Pedi uma década atrás a receita do peru à minha mãe, que a enviou via fax. Está guardada em um caderno próximo às latas de tomates italianos. O original americano traz anotações nas margens, como, por exemplo, “2001 — acrescentamos dois copos de vinho branco (muito bom!)”, ou “1994, meio quilo de linguiça”, de onde se pode concluir que a receita é robusta.
Minha avó Ida, esta, sim, era uma cozinheira de mão-cheia, capaz de criações originais e pratos memoráveis. O bom do seu peru são a farofa (stuffing) e o molho (gravy). Tanto uma como o outro trazem gostos exóticos para o paladar brasileiro, em geral, e mesmo para o paulistano, acostumado hoje com culinárias do mundo todo.
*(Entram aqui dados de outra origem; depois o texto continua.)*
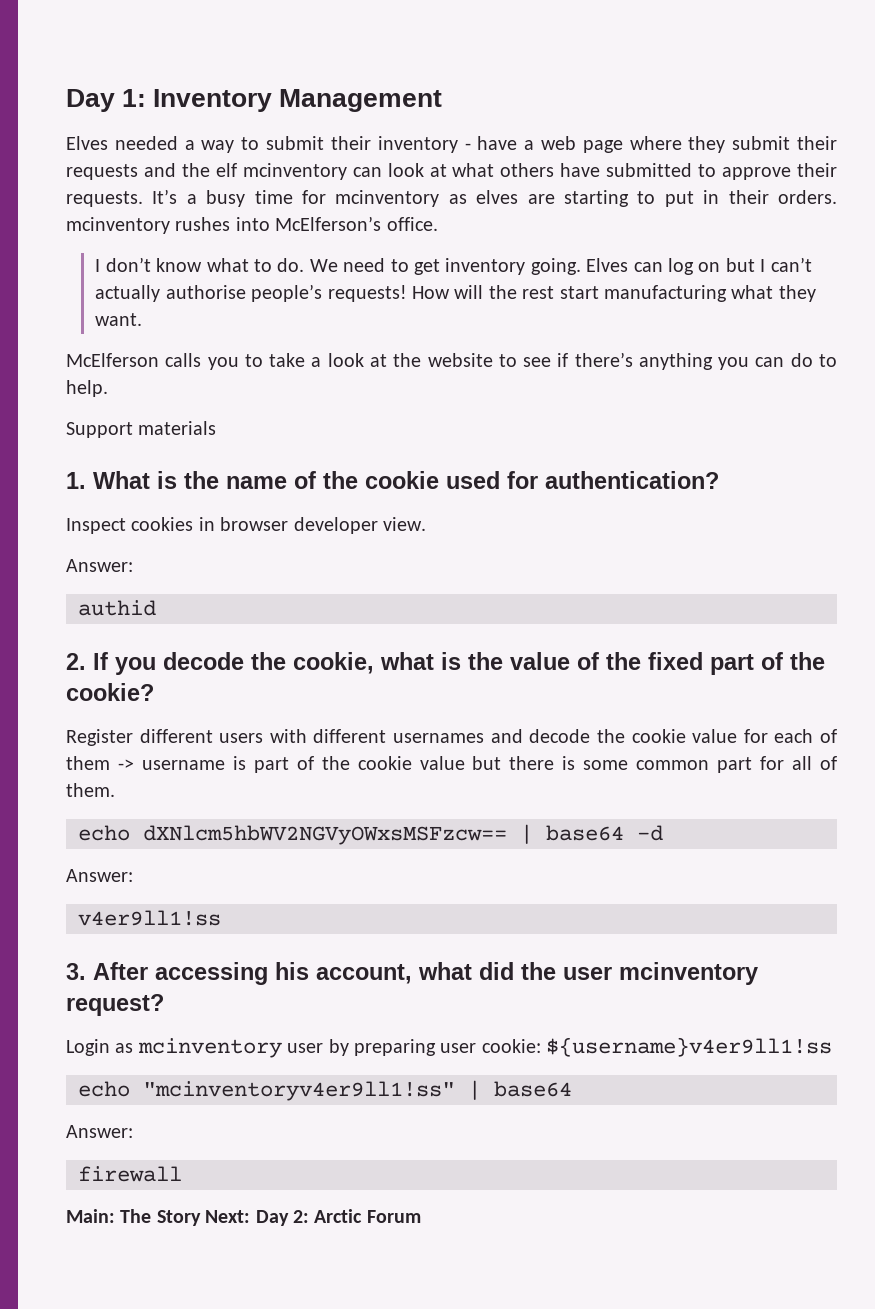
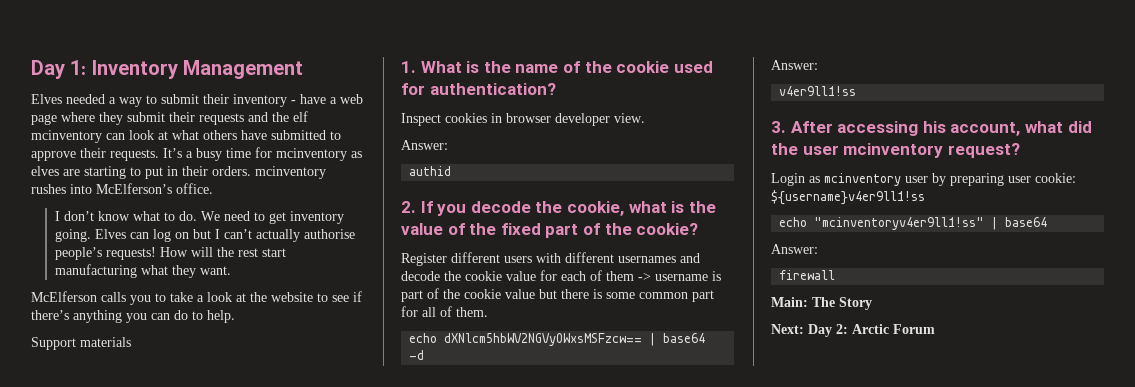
(201, 1218) none -> (872, 303) //

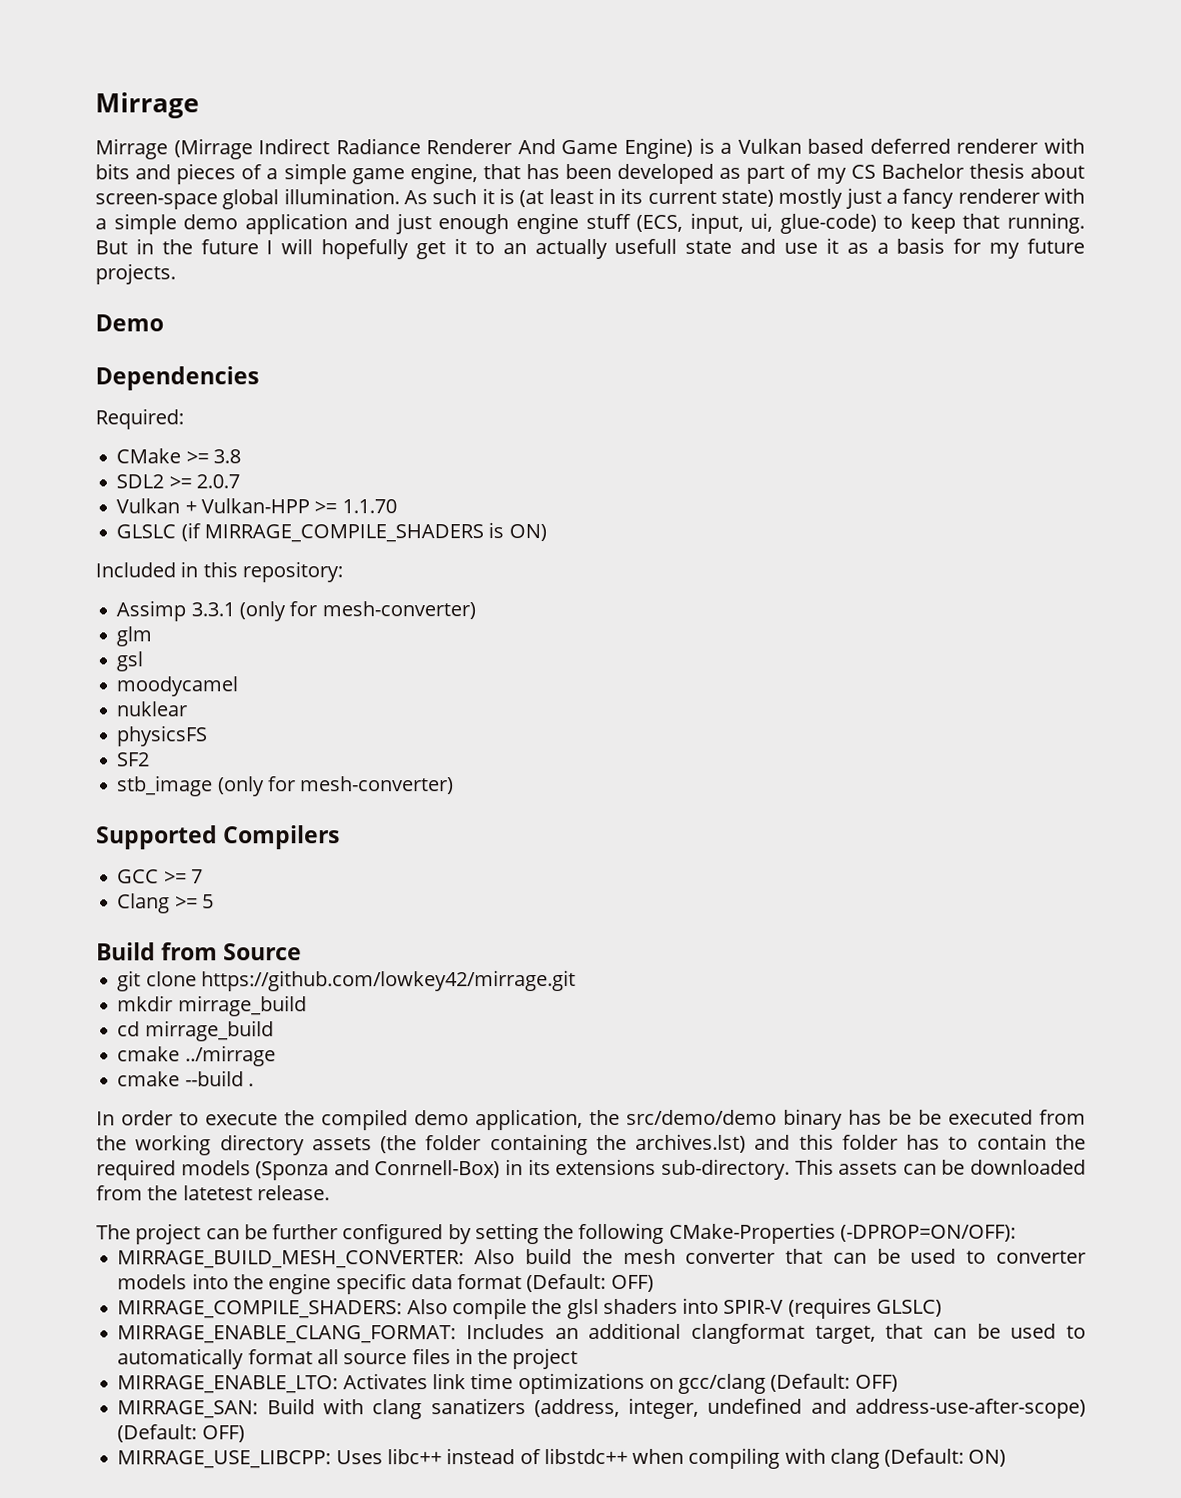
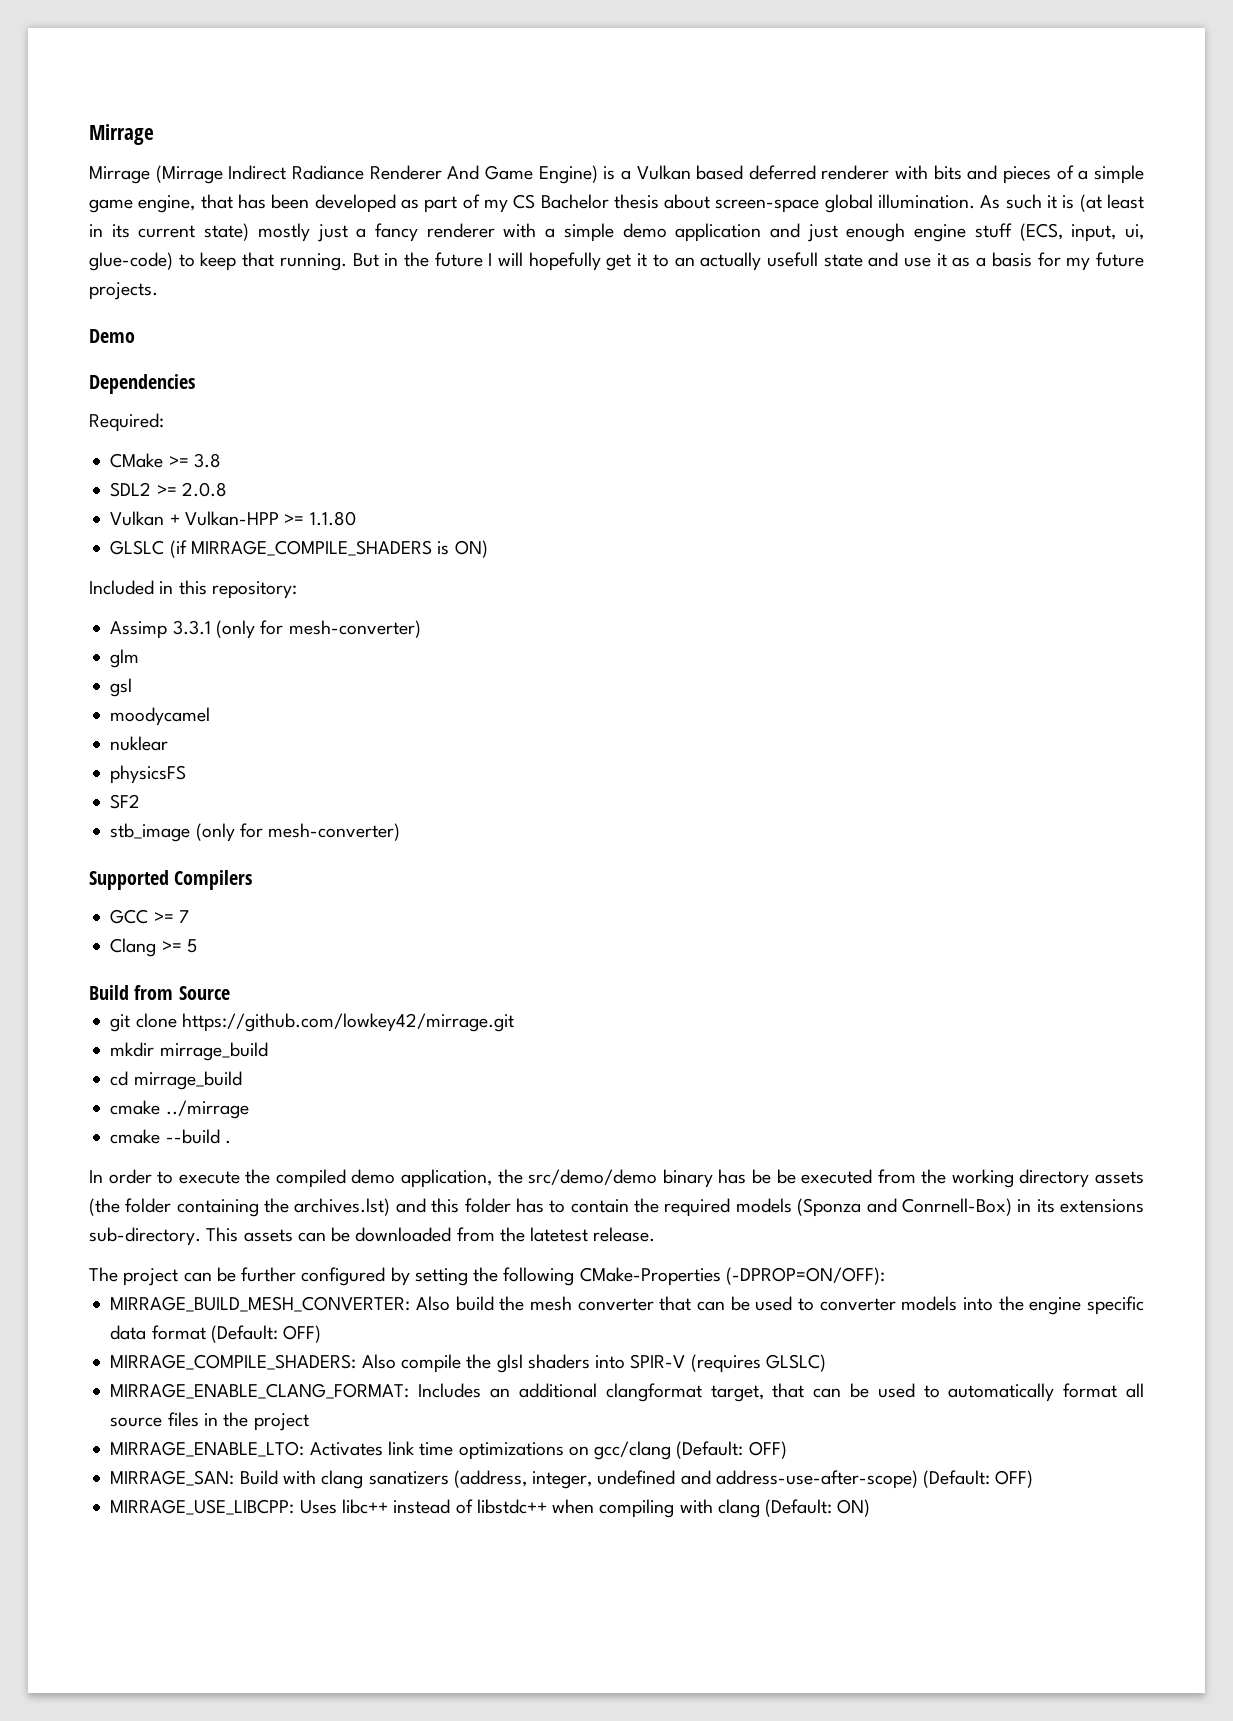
[195,474,240,489] 2.0.7 -> [181,482,227,497] 2.0.8
[341,499,397,514] 1.1.70 -> [309,511,356,526] 1.1.80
A farofa é feita à base de sálvia e pão de fôrma velho.
O molho prima pelo colesterol mesmo. Naquele ano comprei um peru grande, o maior que tinha em um supermercado da Rua Teodoro Sampaio: 11 quilos, se a memória não me falha. Sem trocadilho, juro, americano que se preza é ligado no tamanho da ave. Faz parte das discussões à mesa no Natal. Nos Estados Unidos são comuns frases como: “Optei por um peru menor neste ano…”. Se você duvida, olhe no Facebook neste Natal. Vai ver fotos, ler relatórios, o diabo.
Brasileiro liga bem menos para esse prato. Daí o meu empenho. Queria provar que não é uma carne seca e sem graça, como se suspeita aqui. A receita pede que se passe manteiga em momentos diversos do cozimento. Em uma dessas ocasiões a ave escapou do meu controle, destruiu as prateleiras do forno e pulou para o chão, onde se seguiu uma luta nos moldes do MMA. Ganhei por pontos, apesar da temperatura do animal e da manteiga, mas o estrago foi grande no entorno. Queimei-me inteiro. A sorte foi que quase ninguém viu.
No fim, o peru, a farofa e o molho fizeram o maior sucesso. É o que me disseram, ao menos. Todo ano tento trocar o cardápio. Ninguém deixa. O peru da vovó Ida já foi incorporado às tradições natalinas da minha casa. É obrigatório. O motivo, estive pensando, é menos a qualidade da comida, que varia de ano a ano, do que a história dela. Uma boa festa vinga em função de sua narrativa. É o caso do 14 de Julho na França, do 4 de Julho nos Estados Unidos, do Carnaval no Brasil e do Papai Noel em um bom pedaço do mundo. O peru traz consigo a história da minha família, do Velho Oeste americano até São Paulo. É por isso que vingou, desconfio.
É por esse mesmo motivo que nunca se adequou a roupa de Papai Noel aos trópicos. Desde que vim para São Paulo, na década de 80, ouço dizer que a decoração natalina, com neve, casacos de frio, renas e pinheiros, não faz sentido aqui em pleno verão. Alguns chegam a insinuar que não passa de imposição imperialista.
Mas nós sabemos que não é isso. Papai Noel precisa mesmo daquela roupa, porque onde ele mora faz muito frio.